[Content revision data]
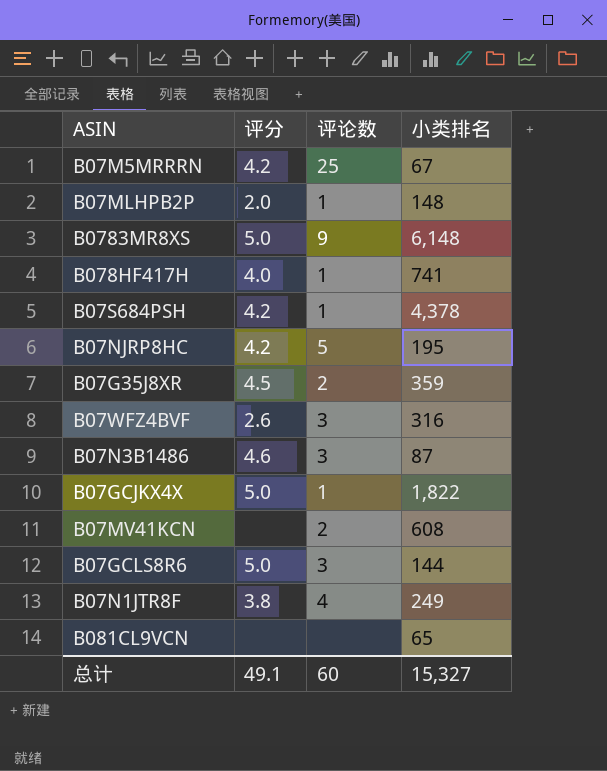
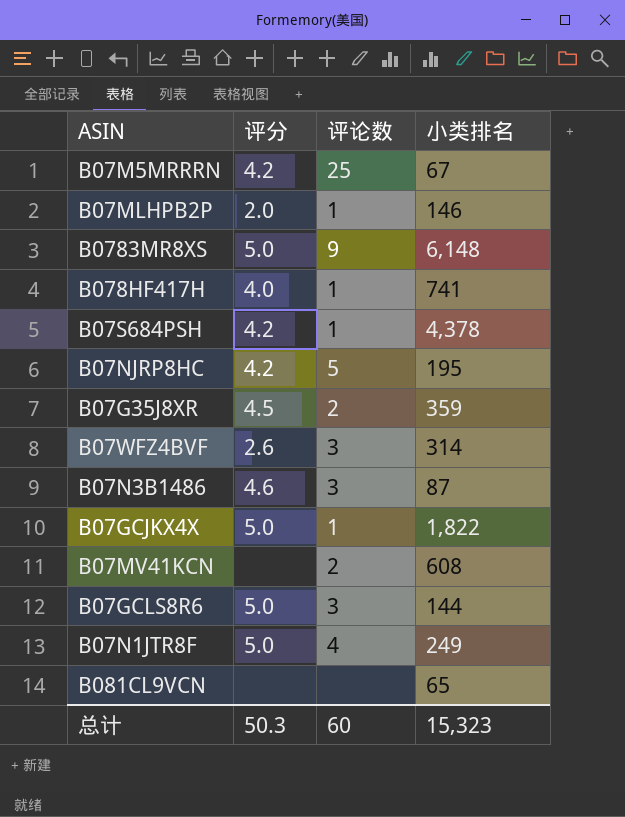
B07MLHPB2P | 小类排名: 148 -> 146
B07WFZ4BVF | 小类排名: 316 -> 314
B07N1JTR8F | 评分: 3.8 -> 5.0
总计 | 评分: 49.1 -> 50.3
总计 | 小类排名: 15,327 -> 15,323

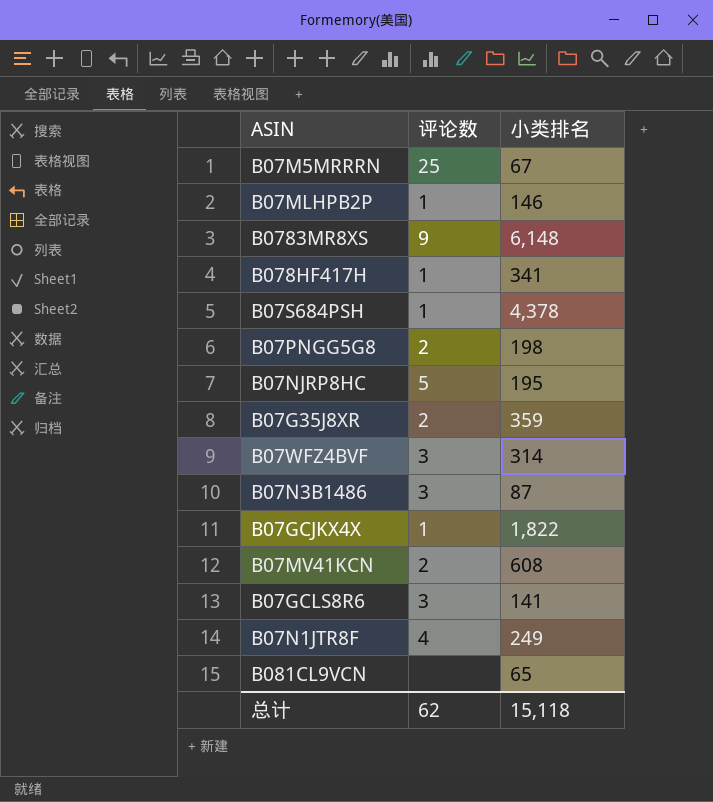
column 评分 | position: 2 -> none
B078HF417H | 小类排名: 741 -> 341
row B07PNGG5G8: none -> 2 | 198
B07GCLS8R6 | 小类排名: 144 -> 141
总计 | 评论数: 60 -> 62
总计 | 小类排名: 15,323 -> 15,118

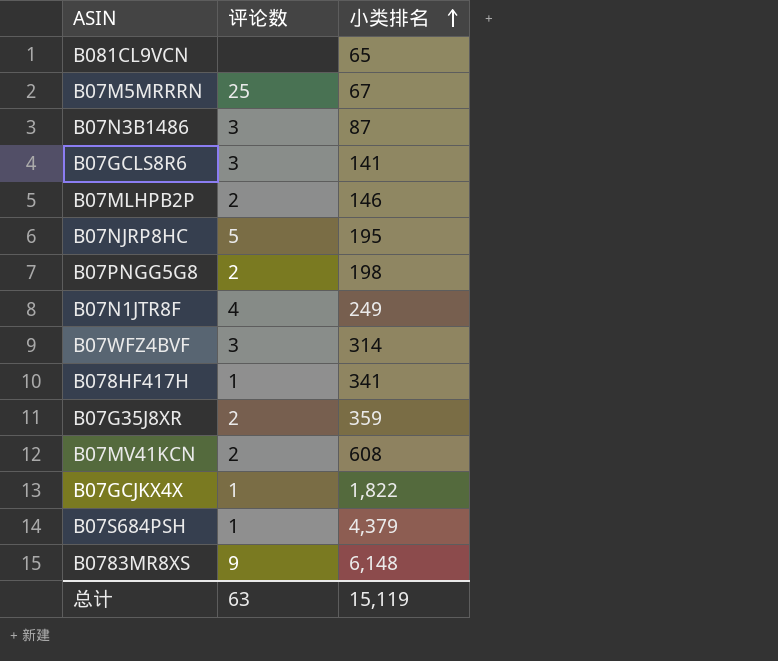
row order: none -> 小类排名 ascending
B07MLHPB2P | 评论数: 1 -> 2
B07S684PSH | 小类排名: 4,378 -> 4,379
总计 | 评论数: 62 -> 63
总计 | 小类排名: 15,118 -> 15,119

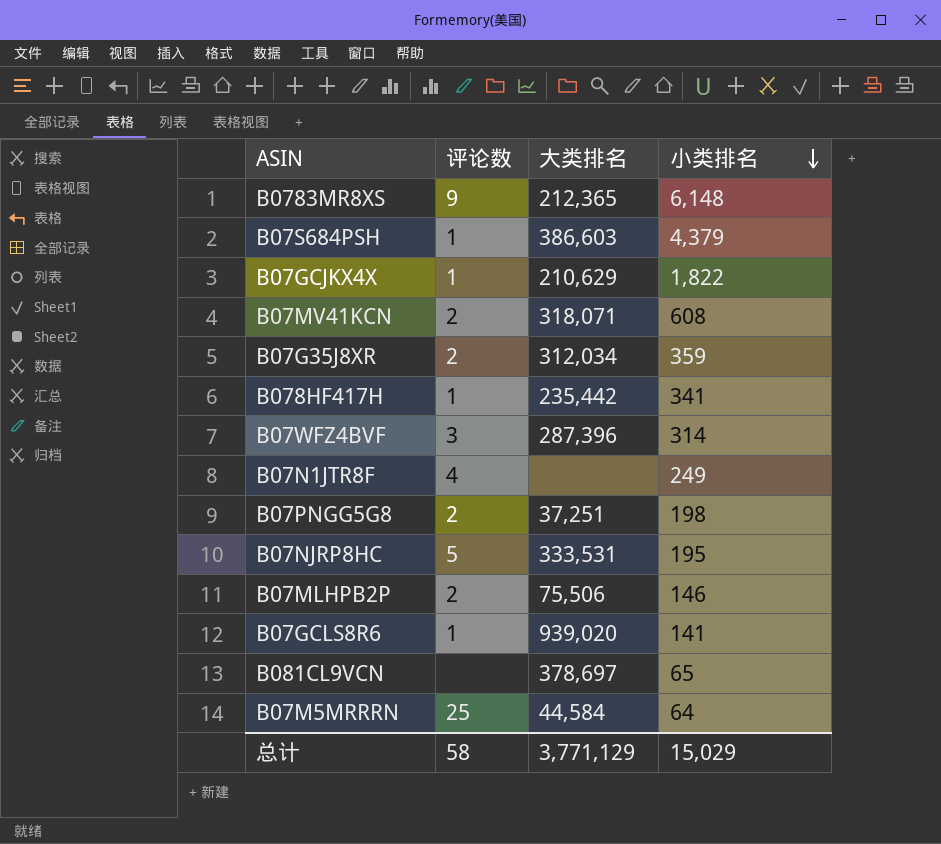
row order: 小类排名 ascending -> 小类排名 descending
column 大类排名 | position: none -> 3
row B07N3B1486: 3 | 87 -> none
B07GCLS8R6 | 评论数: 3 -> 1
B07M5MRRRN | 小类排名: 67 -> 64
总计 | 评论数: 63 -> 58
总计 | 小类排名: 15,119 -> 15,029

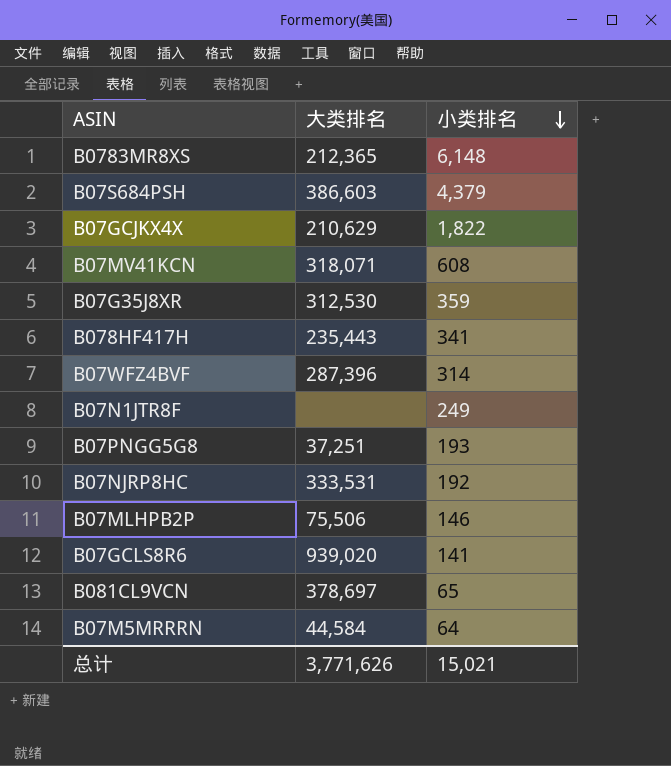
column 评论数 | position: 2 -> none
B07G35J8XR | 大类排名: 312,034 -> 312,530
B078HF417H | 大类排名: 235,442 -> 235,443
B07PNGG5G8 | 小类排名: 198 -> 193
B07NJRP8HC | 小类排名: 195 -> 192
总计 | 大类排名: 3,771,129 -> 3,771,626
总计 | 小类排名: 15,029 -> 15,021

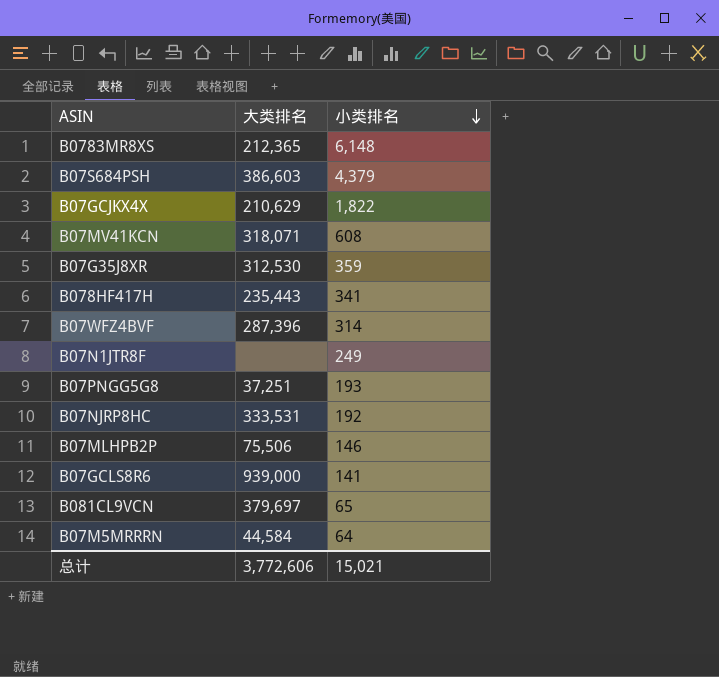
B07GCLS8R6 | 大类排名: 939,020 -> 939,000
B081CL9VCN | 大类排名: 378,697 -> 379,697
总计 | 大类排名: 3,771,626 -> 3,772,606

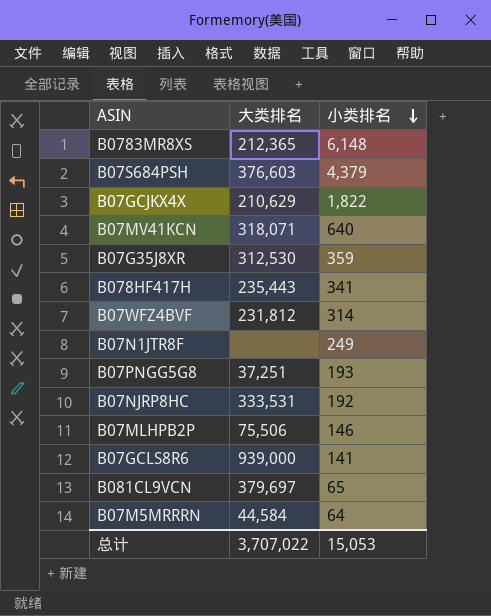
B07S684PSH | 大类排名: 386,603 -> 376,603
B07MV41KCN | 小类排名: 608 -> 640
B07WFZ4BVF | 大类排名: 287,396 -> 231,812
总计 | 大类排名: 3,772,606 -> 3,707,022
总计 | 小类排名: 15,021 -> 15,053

- _Exercise brief_: "position" is the string to look for; please copy every line of the records above where it appears.

- _Your solution_:
column 评分 | position: 2 -> none
column 大类排名 | position: none -> 3
column 评论数 | position: 2 -> none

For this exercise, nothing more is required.